(Front-end code change data)
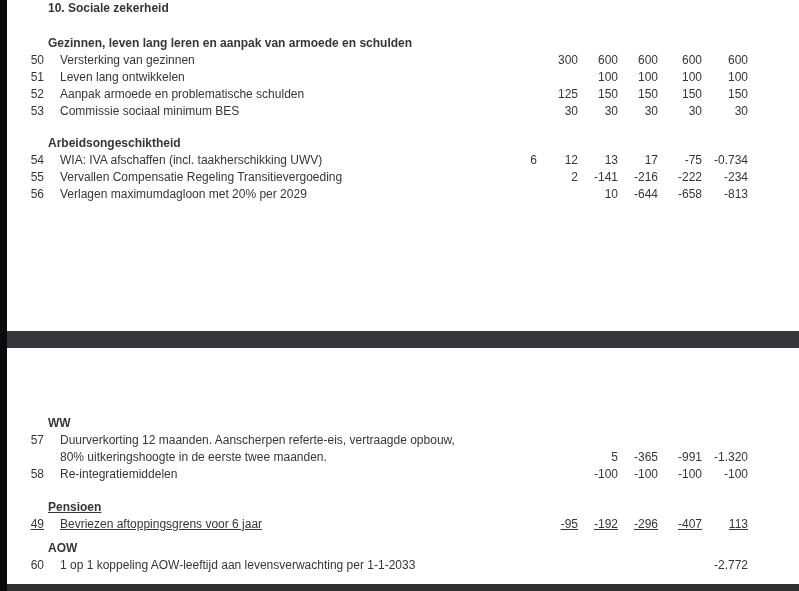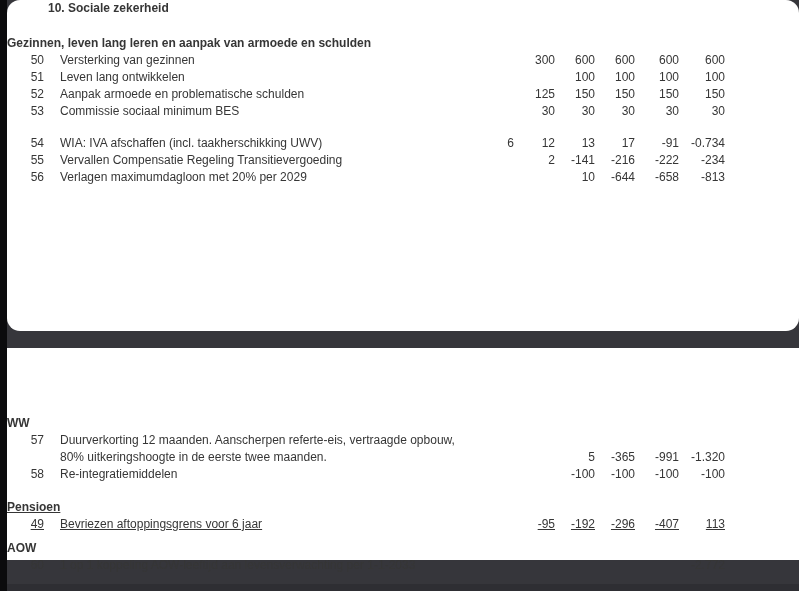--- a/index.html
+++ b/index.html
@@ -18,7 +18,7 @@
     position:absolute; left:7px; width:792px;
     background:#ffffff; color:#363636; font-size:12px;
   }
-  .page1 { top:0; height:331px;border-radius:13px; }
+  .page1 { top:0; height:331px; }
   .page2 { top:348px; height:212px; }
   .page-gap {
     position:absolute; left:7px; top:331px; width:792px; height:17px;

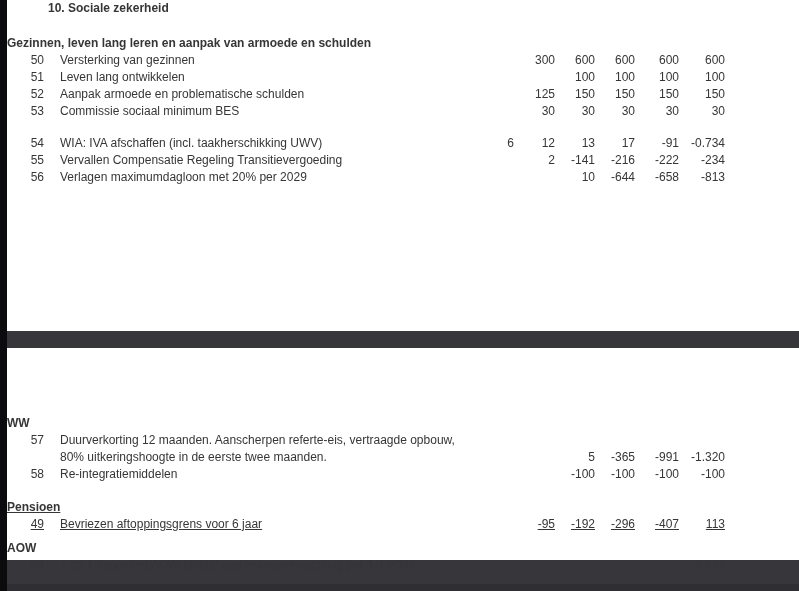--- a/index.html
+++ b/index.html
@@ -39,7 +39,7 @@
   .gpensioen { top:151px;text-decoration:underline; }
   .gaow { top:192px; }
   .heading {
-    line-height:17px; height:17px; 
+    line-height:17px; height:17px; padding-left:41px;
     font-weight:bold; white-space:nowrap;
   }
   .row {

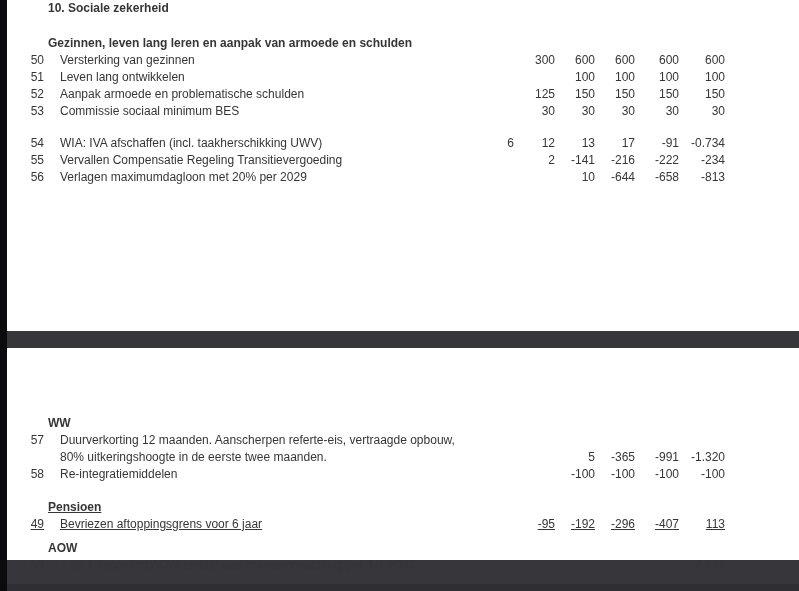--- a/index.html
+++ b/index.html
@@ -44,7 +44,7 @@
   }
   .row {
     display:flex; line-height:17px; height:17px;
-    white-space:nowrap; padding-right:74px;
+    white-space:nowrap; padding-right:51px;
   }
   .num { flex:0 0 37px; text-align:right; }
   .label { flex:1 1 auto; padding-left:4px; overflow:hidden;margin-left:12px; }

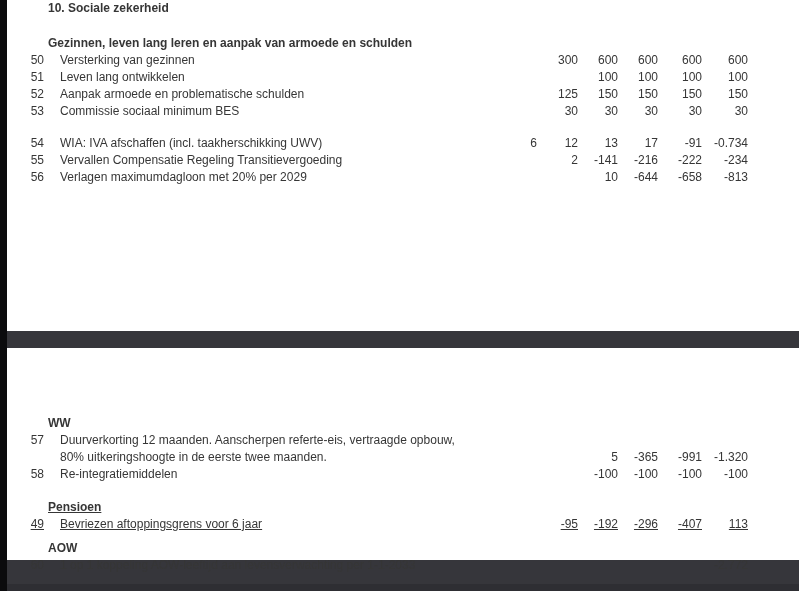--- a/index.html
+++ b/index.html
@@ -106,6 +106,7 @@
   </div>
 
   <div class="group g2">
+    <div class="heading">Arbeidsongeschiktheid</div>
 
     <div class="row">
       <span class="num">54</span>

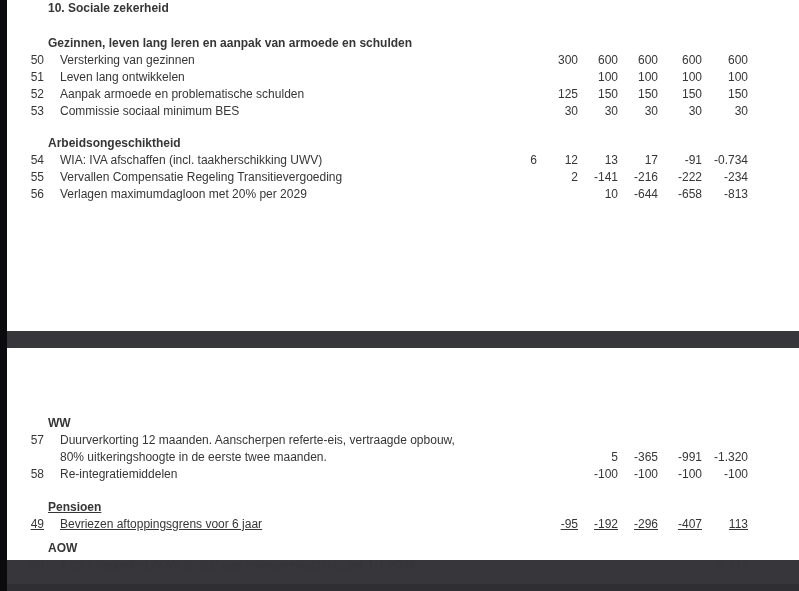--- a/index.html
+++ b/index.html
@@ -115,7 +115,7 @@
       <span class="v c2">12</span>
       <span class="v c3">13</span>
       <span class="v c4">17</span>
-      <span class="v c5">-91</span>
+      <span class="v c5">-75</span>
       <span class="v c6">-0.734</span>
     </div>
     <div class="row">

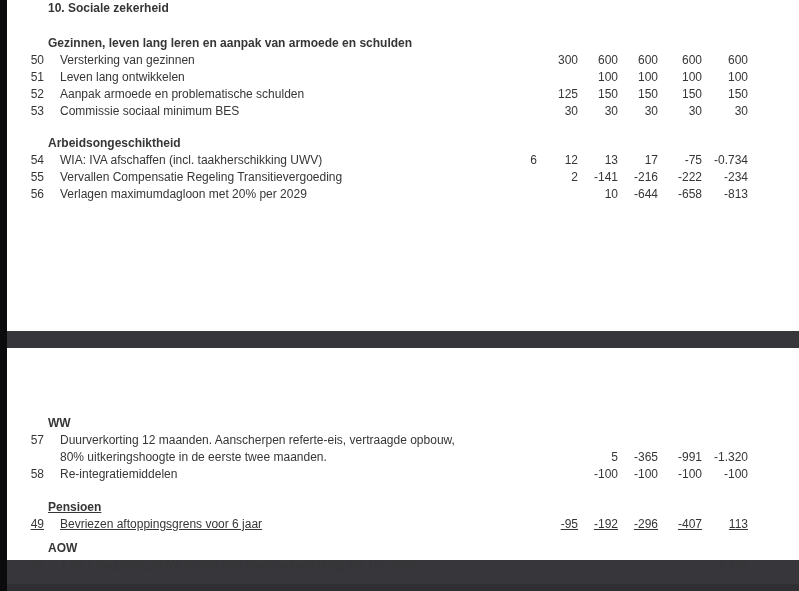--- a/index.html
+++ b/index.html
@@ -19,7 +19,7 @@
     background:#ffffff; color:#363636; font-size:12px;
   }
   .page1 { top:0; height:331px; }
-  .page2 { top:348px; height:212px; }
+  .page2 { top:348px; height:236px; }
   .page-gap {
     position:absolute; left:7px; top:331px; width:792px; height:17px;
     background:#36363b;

--- Task description ---
Go through the data line by line and work out how many lines contain "white". Give only that number.

--- Result of the exercise ---
3